■ TO DO ■
From the line containing "clone --recursive https://github.com/oriollinan/frostlang.git" through the last line of the entries, set down every line exactly and add nothing.

►

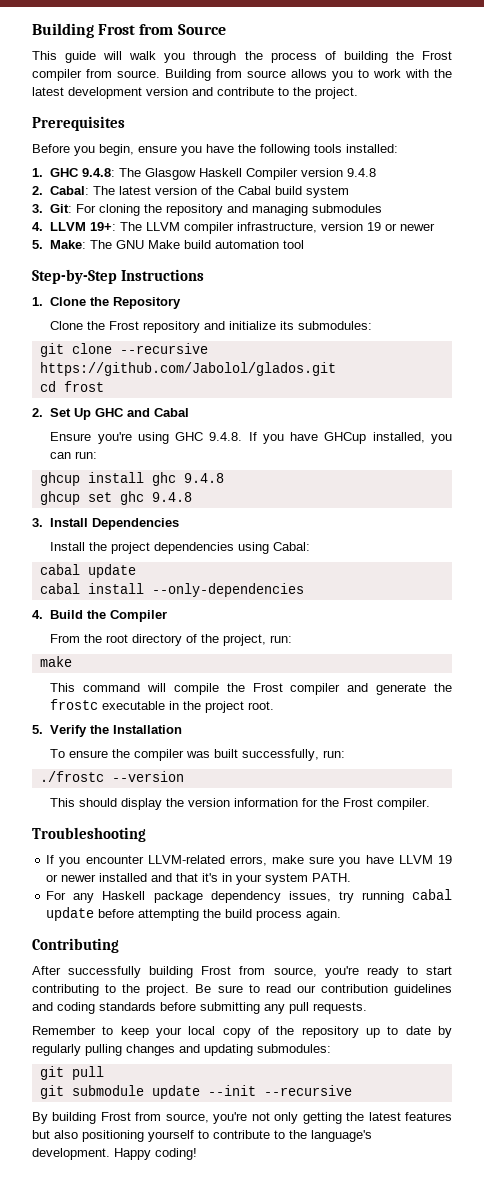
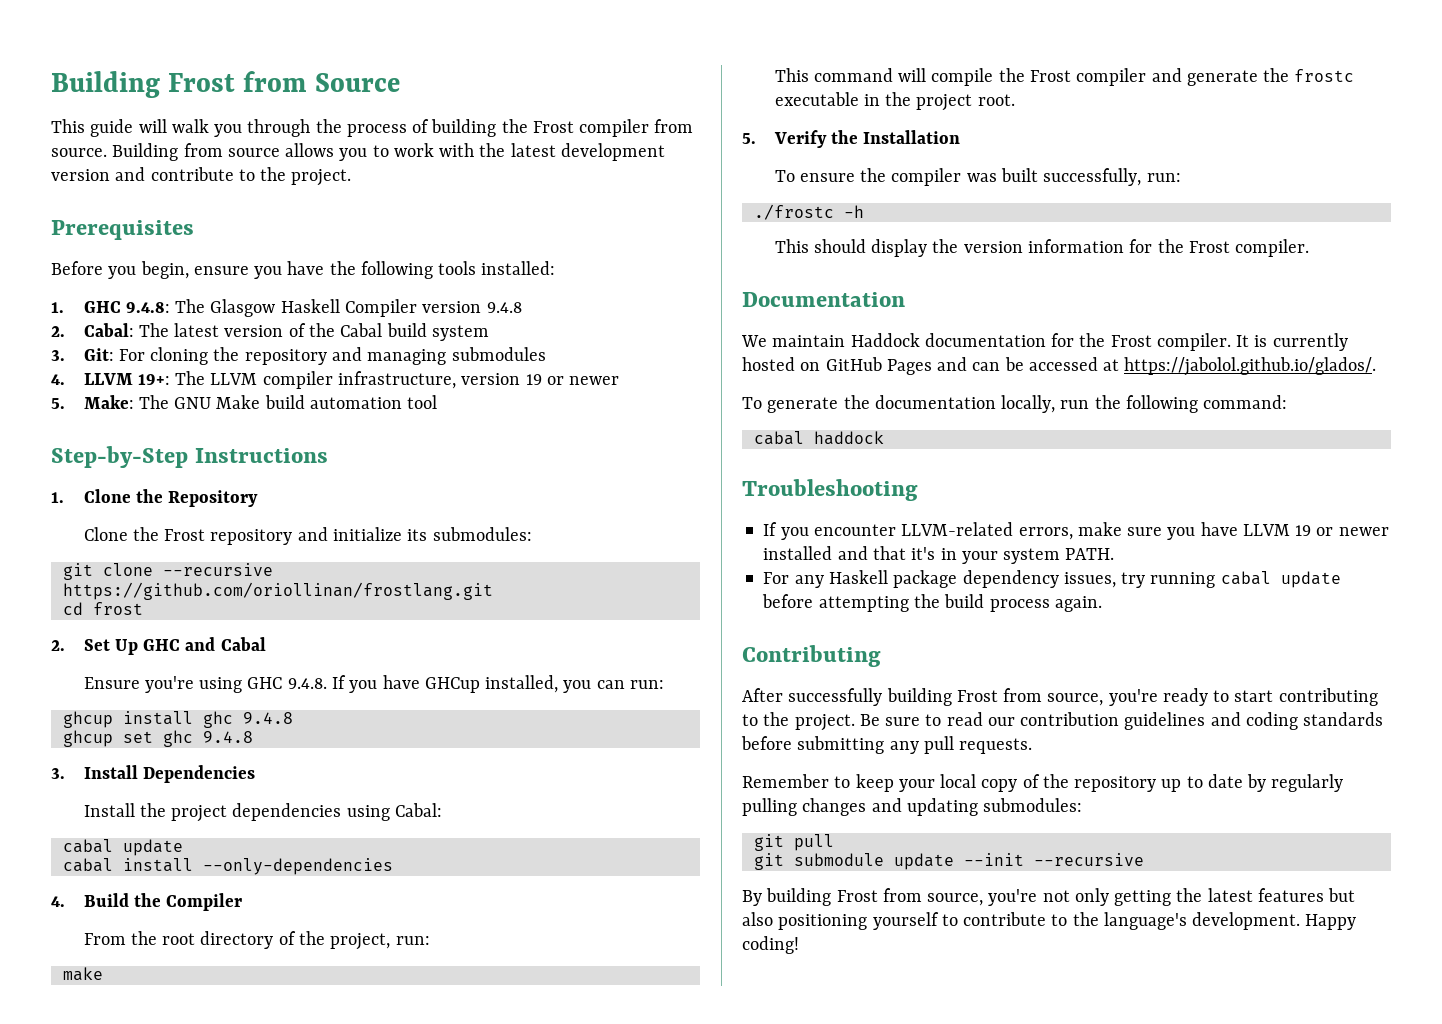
- git clone --recursive https://github.com/Jabolol/glados.git
+ git clone --recursive https://github.com/oriollinan/frostlang.git
- ./frostc --version
+ ./frostc -h
+ Documentation
+ We maintain Haddock documentation for the Frost compiler. It is currently hosted on GitHub Pages and can be accessed at https://jabolol.github.io/glados/.
+ To generate the documentation locally, run the following command:
+ cabal haddock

◄

■ PROBLEM SOLUTION ■
+ git clone --recursive https://github.com/oriollinan/frostlang.git
- ./frostc --version
+ ./frostc -h
+ Documentation
+ We maintain Haddock documentation for the Frost compiler. It is currently hosted on GitHub Pages and can be accessed at https://jabolol.github.io/glados/.
+ To generate the documentation locally, run the following command:
+ cabal haddock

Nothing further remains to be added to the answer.